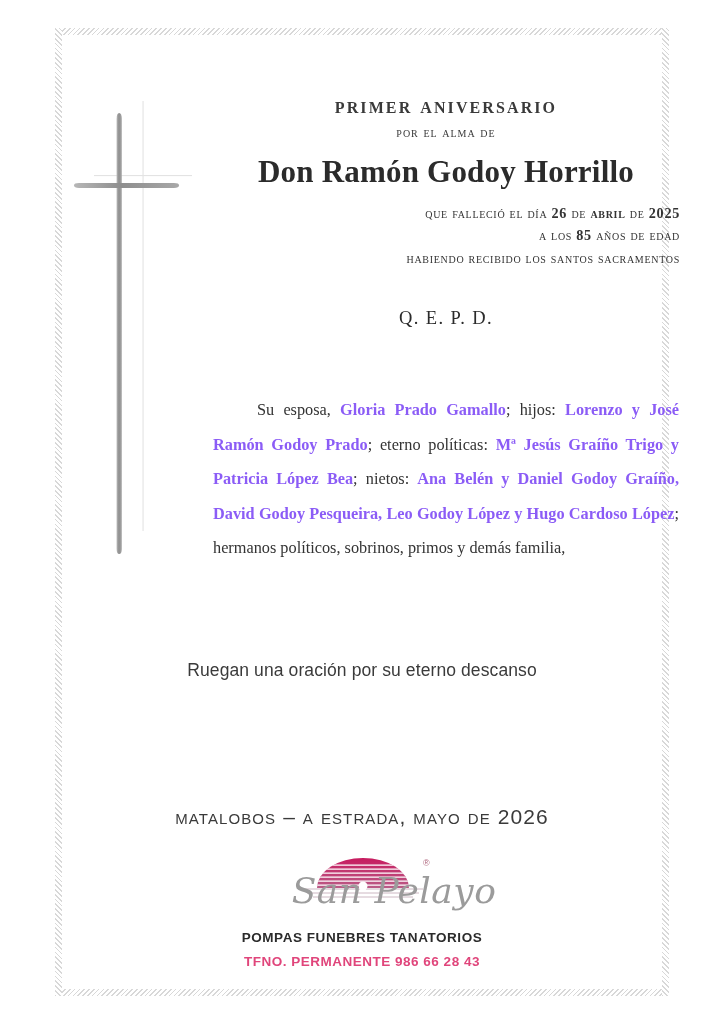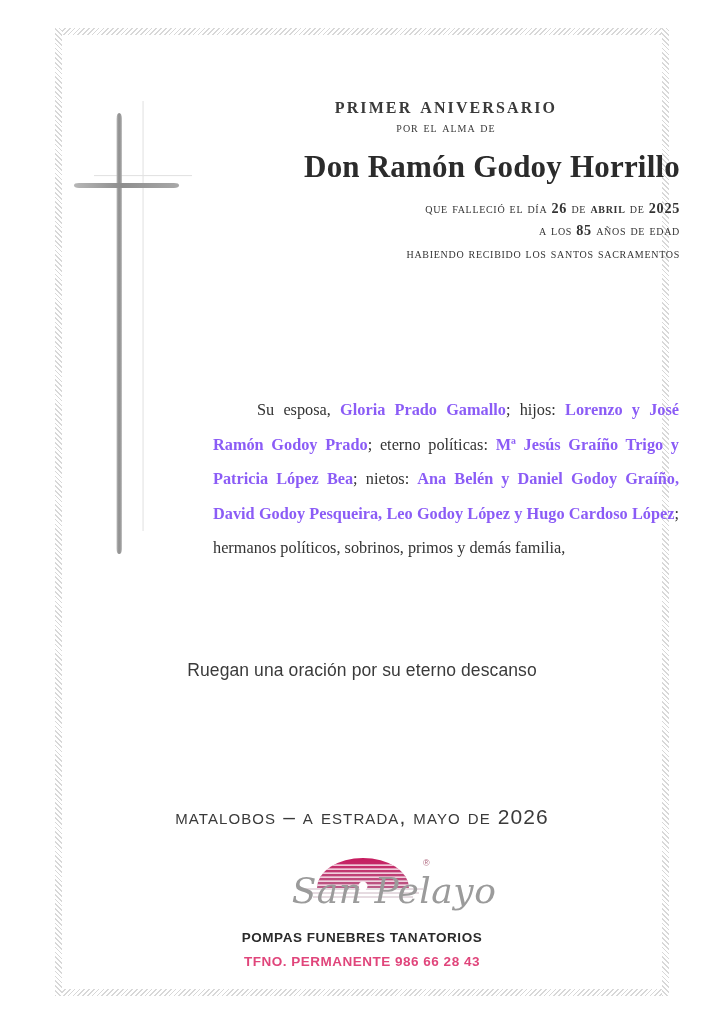"por el alma de" .por-el-alma { margin-top: none -> 5px }
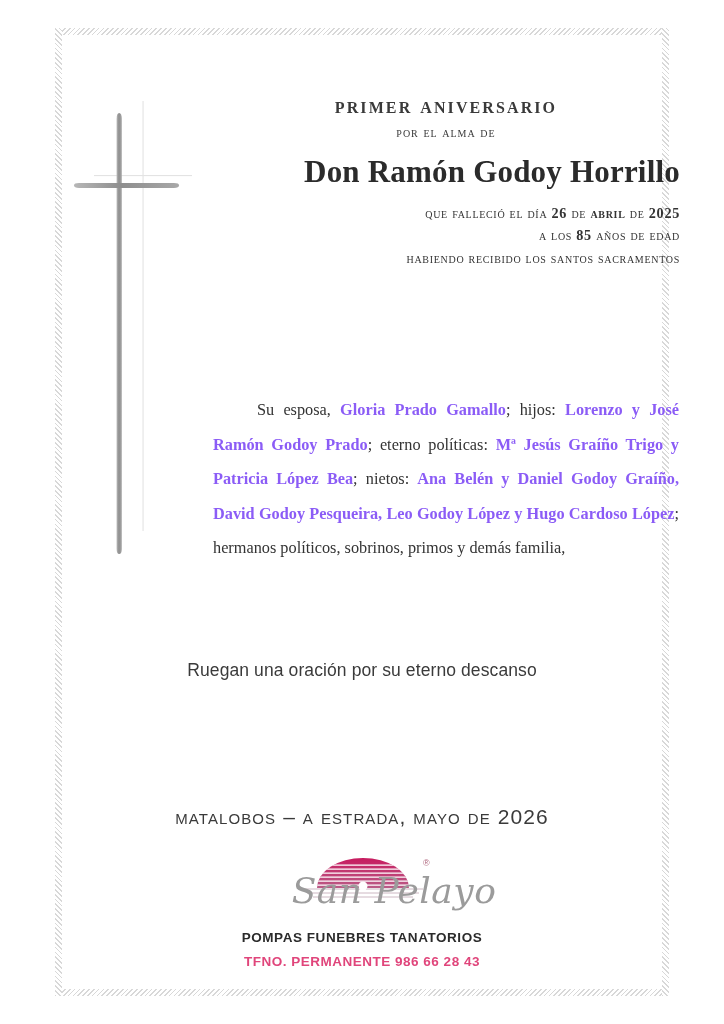"Don Ramón Godoy Horrillo" .deceased-name { text-align: right -> none }
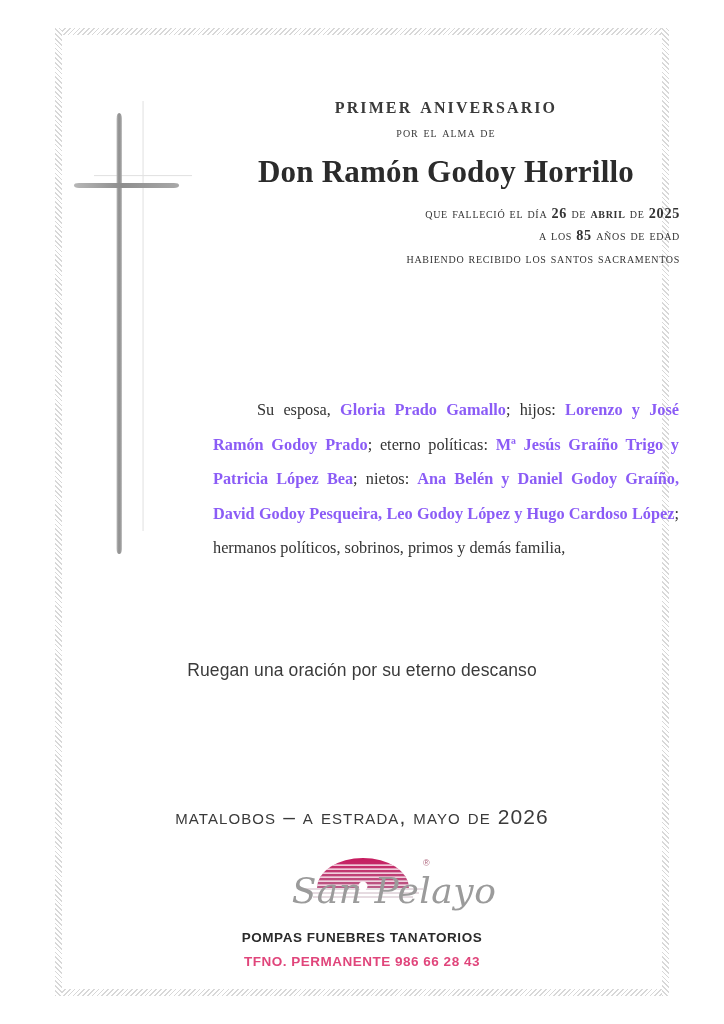"Q. E. P. D." div.qepd { html: none -> <div>Q. E. P. D.</div> }
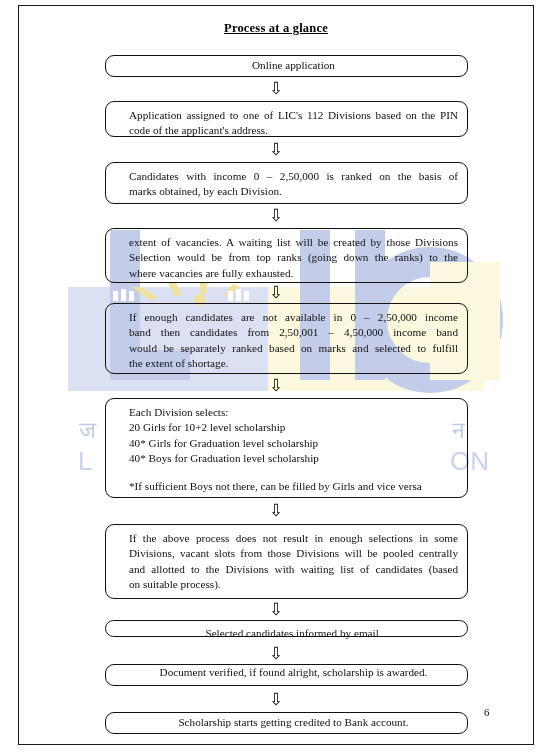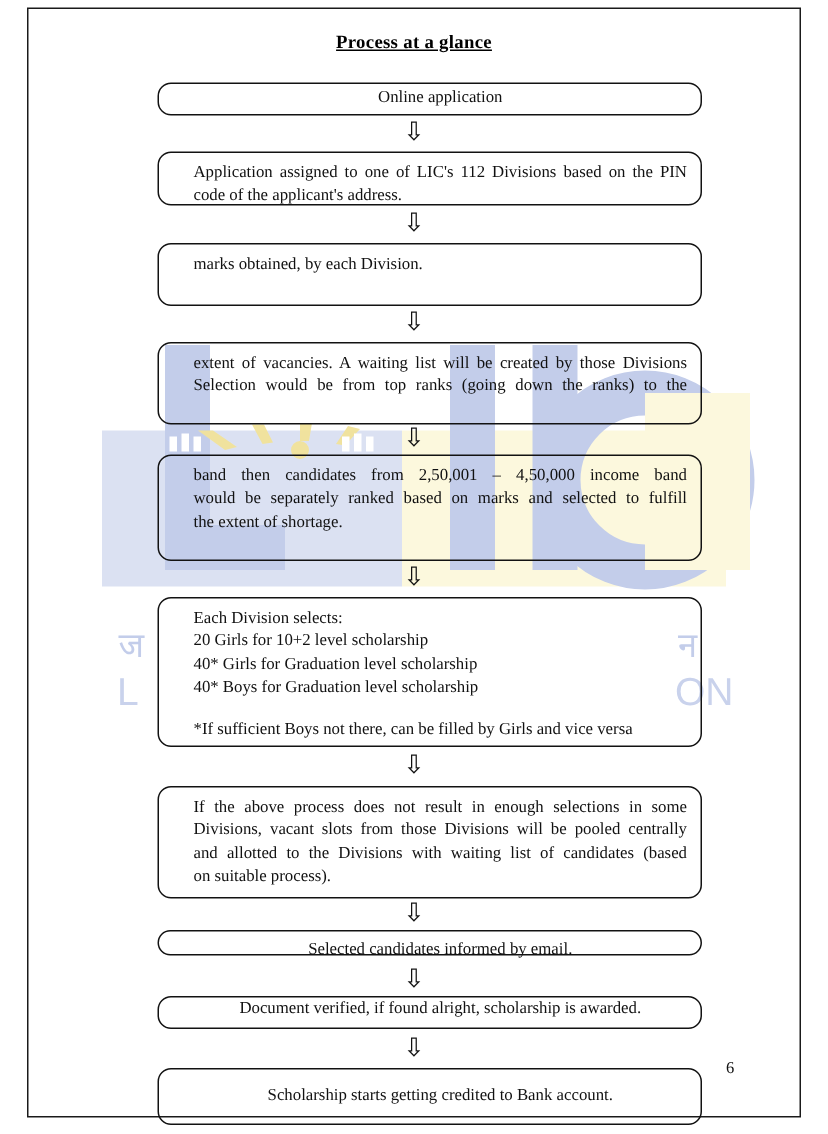"Candidates with income 0 –" span.jline { html: none -> <span>Candidates with income 0 – 2,50,000 is ranked on the basis of</span> }
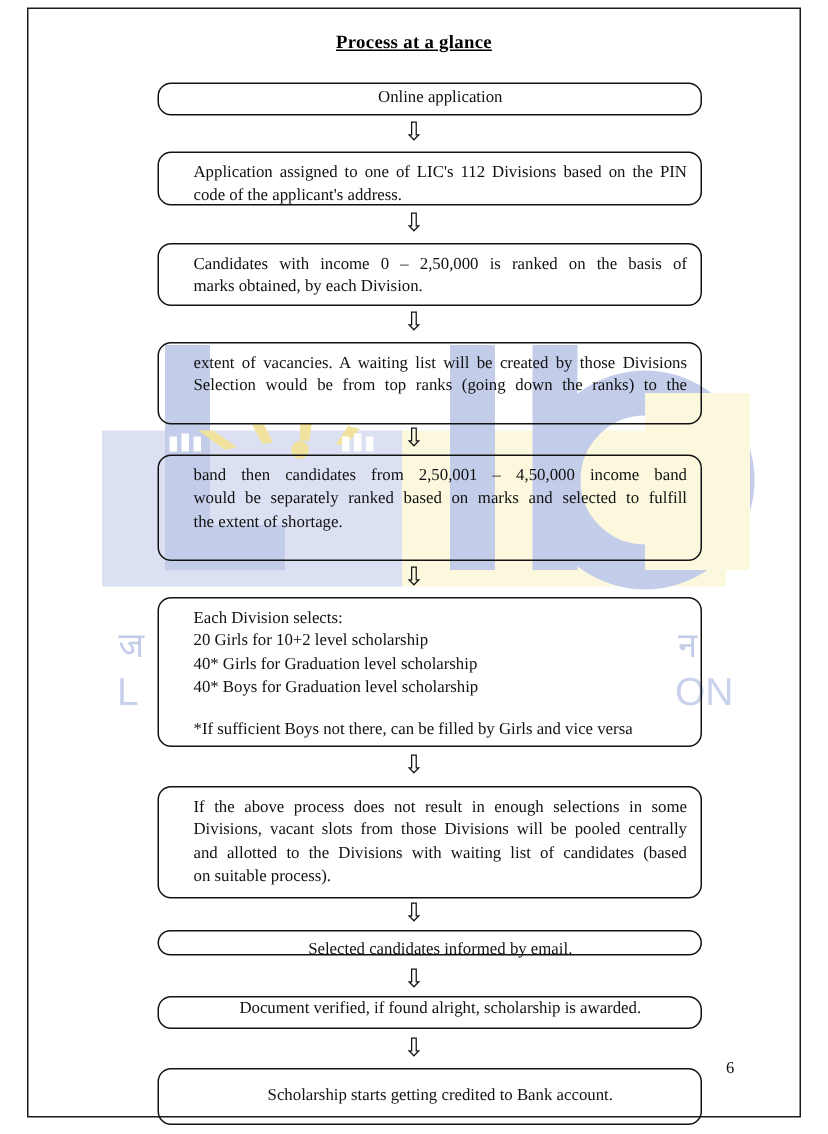"where vacancies are fully exhausted." span.jline { html: none -> <span>where vacancies are fully exhausted.</span> }
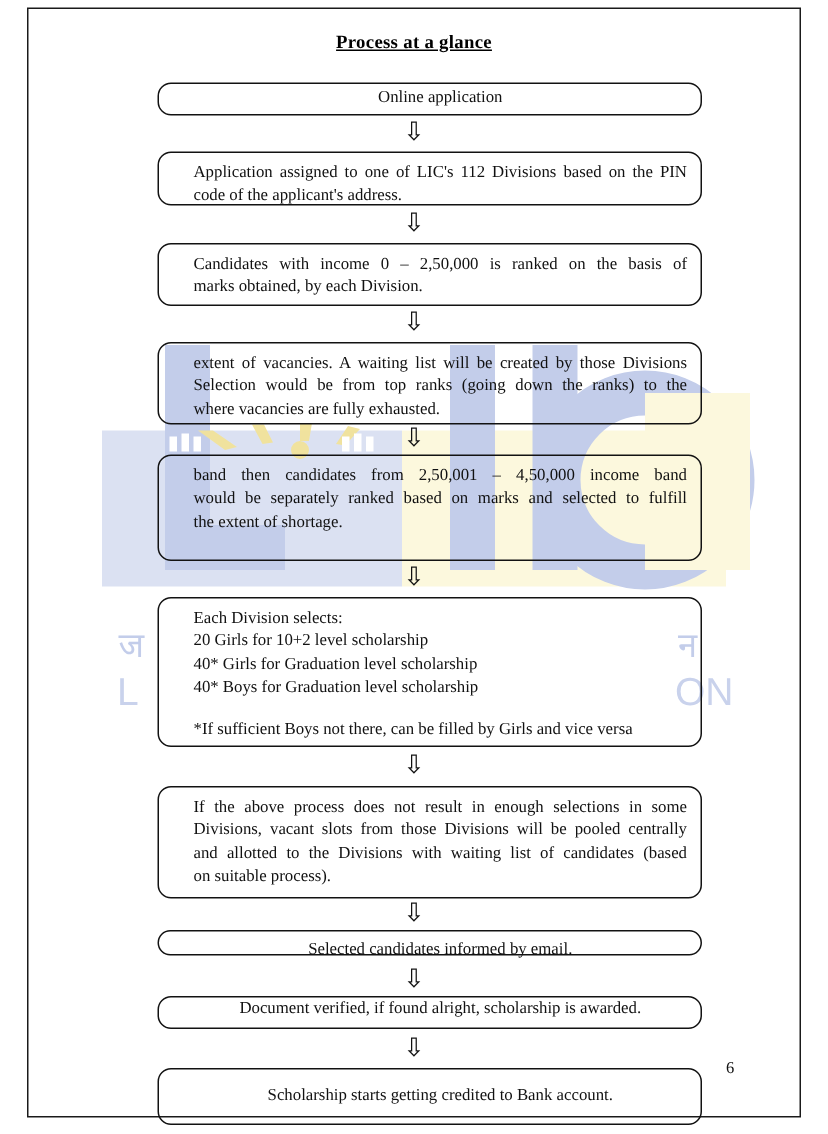"If enough candidates are not" span.jline { html: none -> <span>If enough candidates are not available in 0 – 2,50,000 income</span> }
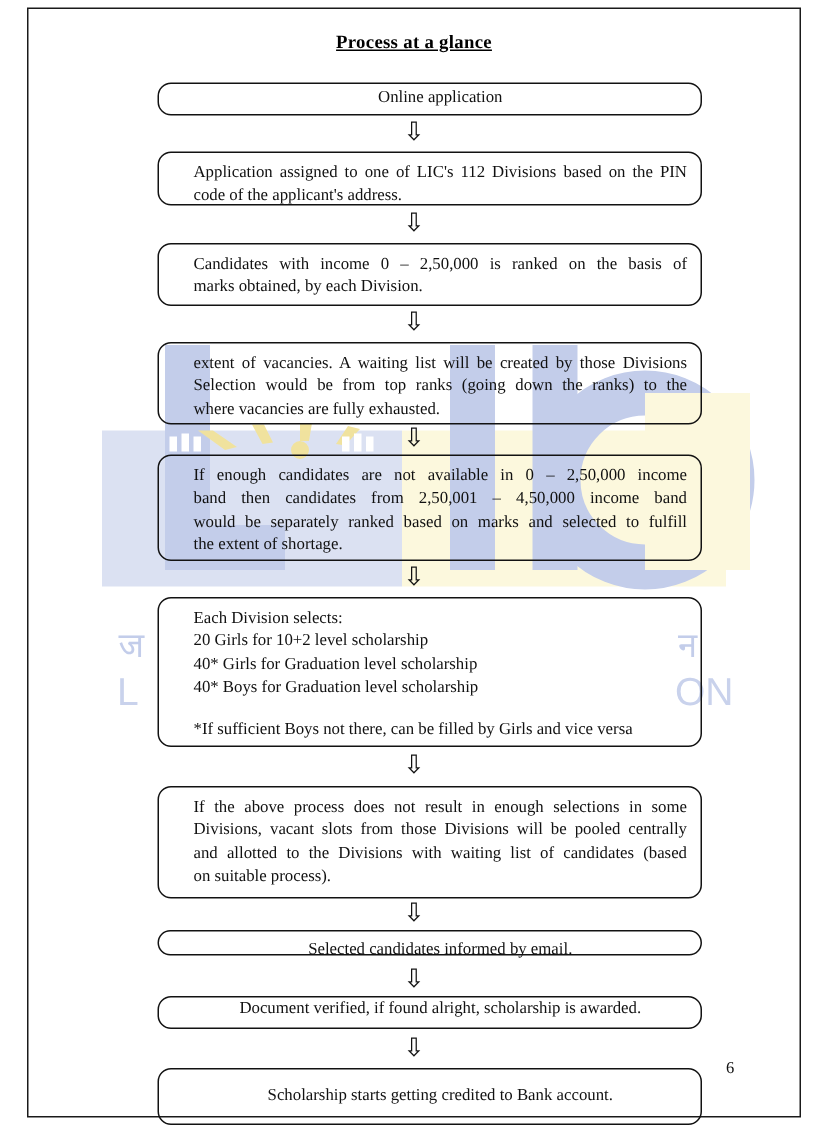"Scholarship starts getting credited to" div.flow-box { height: 38px -> 22px }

═══

— Exercise directions —
Type out the entries again without a single change, and leave the pictures out.

— Task response —
"por el alma de" .por-el-alma { margin-top: none -> 5px }
"Don Ramón Godoy Horrillo" .deceased-name { text-align: right -> none }
"Q. E. P. D." div.qepd { html: none -> <div>Q. E. P. D.</div> }
"Candidates with income 0 –" span.jline { html: none -> <span>Candidates with income 0 – 2,50,000 is ranked on the basis of</span> }
"where vacancies are fully exhausted." span.jline { html: none -> <span>where vacancies are fully exhausted.</span> }
"If enough candidates are not" span.jline { html: none -> <span>If enough candidates are not available in 0 – 2,50,000 income</span> }
"Scholarship starts getting credited to" div.flow-box { height: 38px -> 22px }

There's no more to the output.